TASK REQUIREMENTS> For this exercise, print only the lines from the one containing "Mimikyu CHR 058/049" through the end of the material below, exactly as given.

[EXTRACTED DATA Boundary: Start]

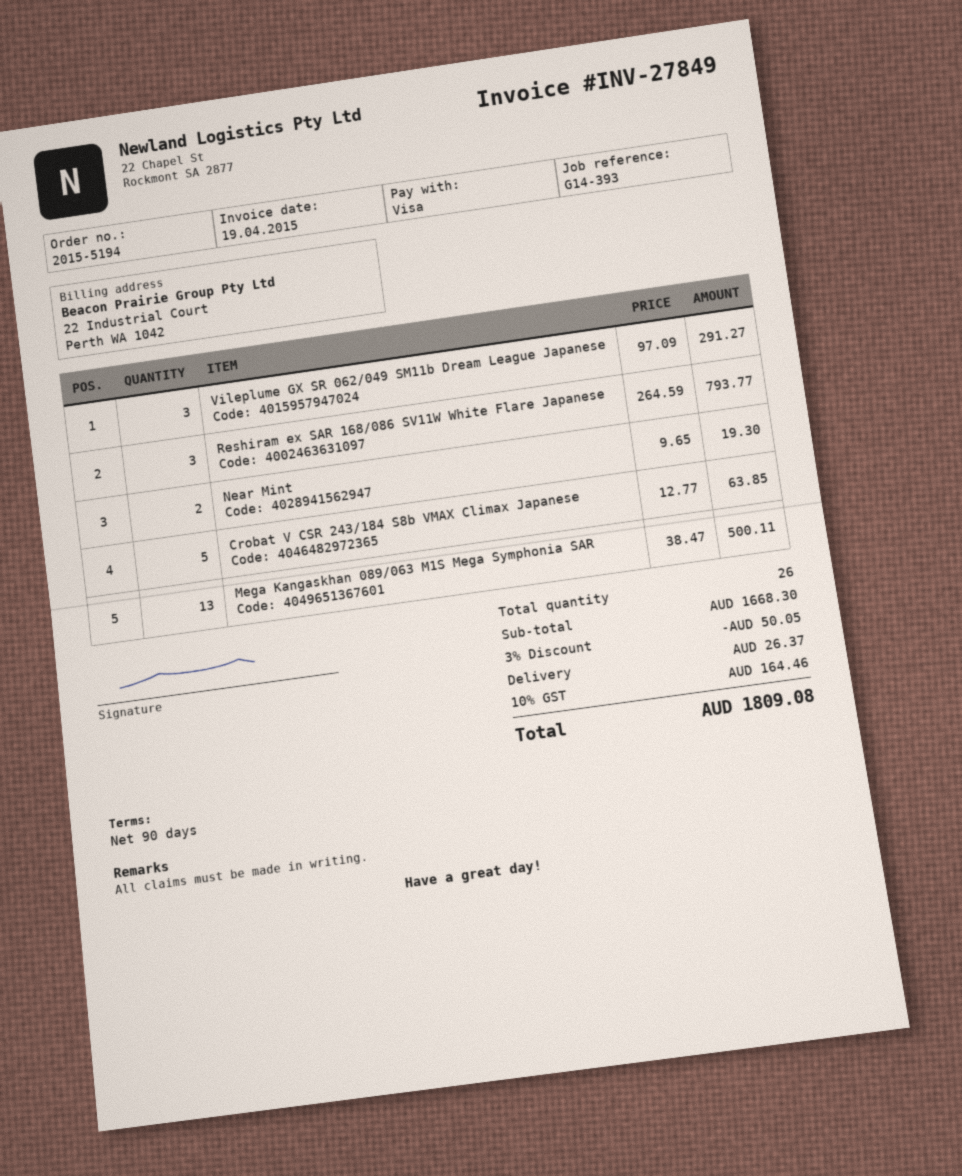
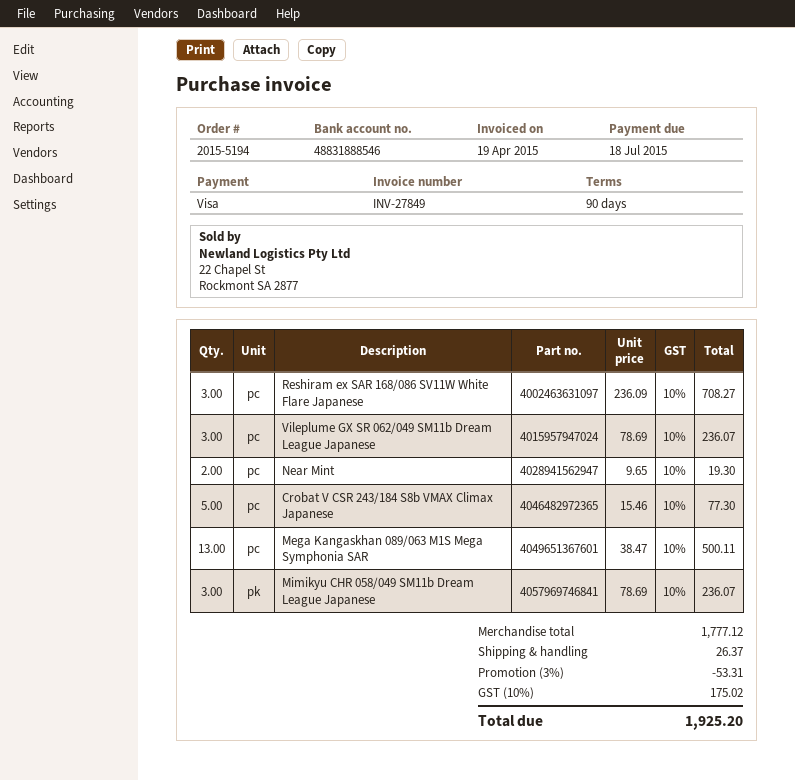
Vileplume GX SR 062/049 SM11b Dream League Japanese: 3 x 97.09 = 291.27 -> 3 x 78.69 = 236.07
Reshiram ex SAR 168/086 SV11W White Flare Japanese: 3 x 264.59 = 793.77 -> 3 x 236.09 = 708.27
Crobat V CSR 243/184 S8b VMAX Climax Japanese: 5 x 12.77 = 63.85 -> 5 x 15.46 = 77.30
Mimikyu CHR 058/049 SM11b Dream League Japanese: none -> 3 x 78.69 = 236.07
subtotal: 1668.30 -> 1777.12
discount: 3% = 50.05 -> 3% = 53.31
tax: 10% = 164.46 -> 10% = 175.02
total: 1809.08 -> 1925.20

[EXTRACTED DATA Boundary: End]

RESPONSE FOR THIS EXERCISE>
Mimikyu CHR 058/049 SM11b Dream League Japanese: none -> 3 x 78.69 = 236.07
subtotal: 1668.30 -> 1777.12
discount: 3% = 50.05 -> 3% = 53.31
tax: 10% = 164.46 -> 10% = 175.02
total: 1809.08 -> 1925.20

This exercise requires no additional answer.